#### Problem to work on
Collect the lines of the entries where "пароль" shows up.

#### Input data
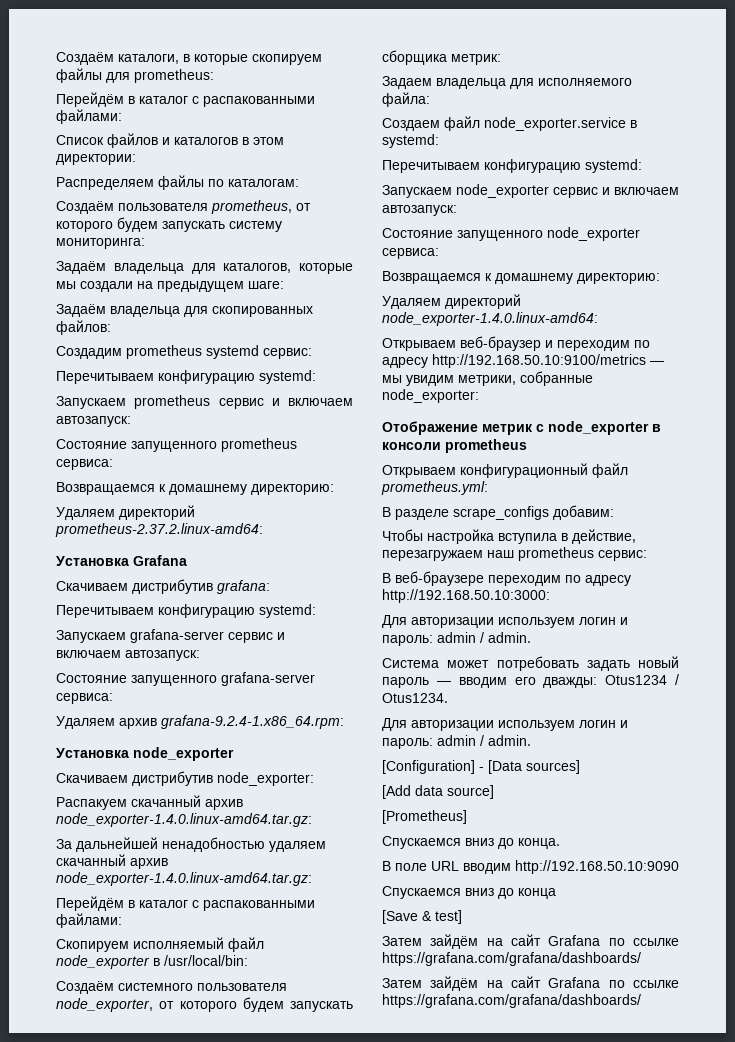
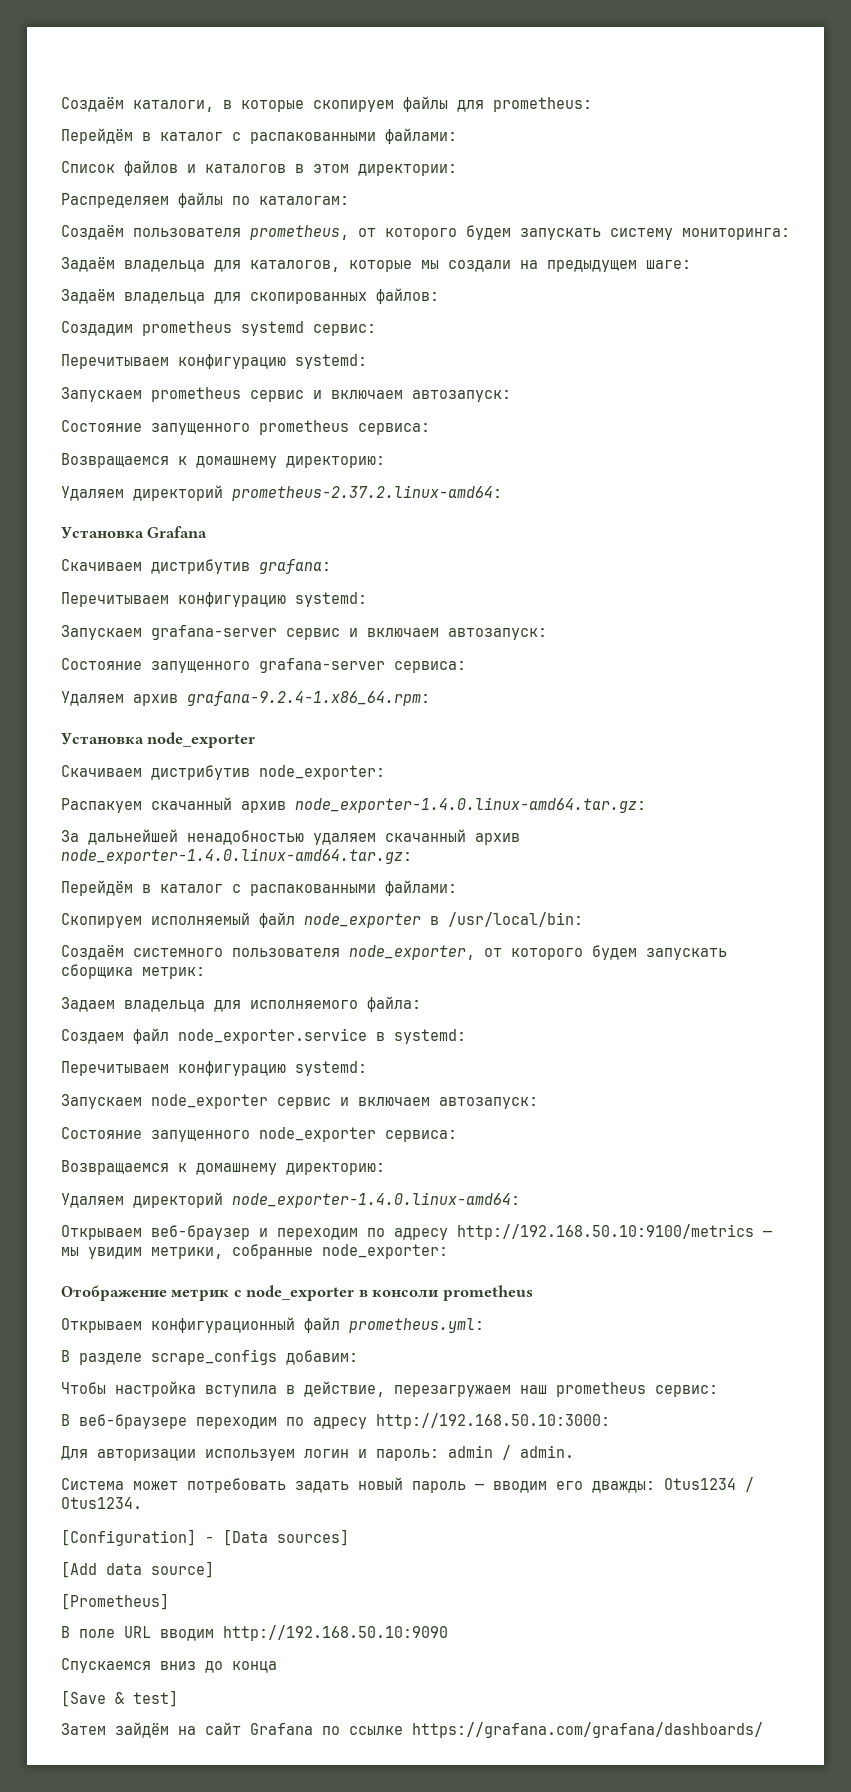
  Система может потребовать задать новый пароль — вводим его дважды: Otus1234 / Otus1234.
- Для авторизации используем логин и пароль: admin / admin.
- Спускаемся вниз до конца.
  [Save & test]
- Затем зайдём на сайт Grafana по ссылке https://grafana.com/grafana/dashboards/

#### Answer section
  Система может потребовать задать новый пароль — вводим его дважды: Otus1234 / Otus1234.
- Для авторизации используем логин и пароль: admin / admin.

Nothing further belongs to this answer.